Dataset records START
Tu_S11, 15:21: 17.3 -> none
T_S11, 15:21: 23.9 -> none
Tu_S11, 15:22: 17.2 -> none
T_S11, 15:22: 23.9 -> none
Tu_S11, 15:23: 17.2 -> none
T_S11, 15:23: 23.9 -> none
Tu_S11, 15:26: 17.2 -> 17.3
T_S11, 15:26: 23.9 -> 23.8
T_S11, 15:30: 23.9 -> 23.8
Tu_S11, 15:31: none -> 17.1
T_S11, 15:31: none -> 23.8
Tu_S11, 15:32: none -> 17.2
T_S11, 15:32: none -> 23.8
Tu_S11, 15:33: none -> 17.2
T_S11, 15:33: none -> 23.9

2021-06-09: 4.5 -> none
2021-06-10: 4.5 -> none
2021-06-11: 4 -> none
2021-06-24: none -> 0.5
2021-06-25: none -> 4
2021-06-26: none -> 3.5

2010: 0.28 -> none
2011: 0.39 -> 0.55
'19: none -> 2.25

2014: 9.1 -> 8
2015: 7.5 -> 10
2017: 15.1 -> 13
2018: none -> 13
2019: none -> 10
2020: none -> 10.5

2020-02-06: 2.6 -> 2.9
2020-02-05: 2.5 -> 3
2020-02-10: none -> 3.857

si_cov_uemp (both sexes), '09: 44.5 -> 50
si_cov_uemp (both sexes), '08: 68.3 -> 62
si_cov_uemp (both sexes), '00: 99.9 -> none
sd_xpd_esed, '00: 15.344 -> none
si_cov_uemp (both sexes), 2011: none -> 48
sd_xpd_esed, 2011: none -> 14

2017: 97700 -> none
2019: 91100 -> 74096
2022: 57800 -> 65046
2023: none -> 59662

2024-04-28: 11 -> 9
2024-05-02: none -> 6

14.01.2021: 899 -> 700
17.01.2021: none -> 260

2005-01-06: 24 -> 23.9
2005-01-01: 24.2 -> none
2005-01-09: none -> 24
Dataset records END
Work instructions >> In the answer, include exactly the lines from the line containing "2023: none -> 59662" through the end of the data, and nothing else.

Problem solution >>
2023: none -> 59662

2024-04-28: 11 -> 9
2024-05-02: none -> 6

14.01.2021: 899 -> 700
17.01.2021: none -> 260

2005-01-06: 24 -> 23.9
2005-01-01: 24.2 -> none
2005-01-09: none -> 24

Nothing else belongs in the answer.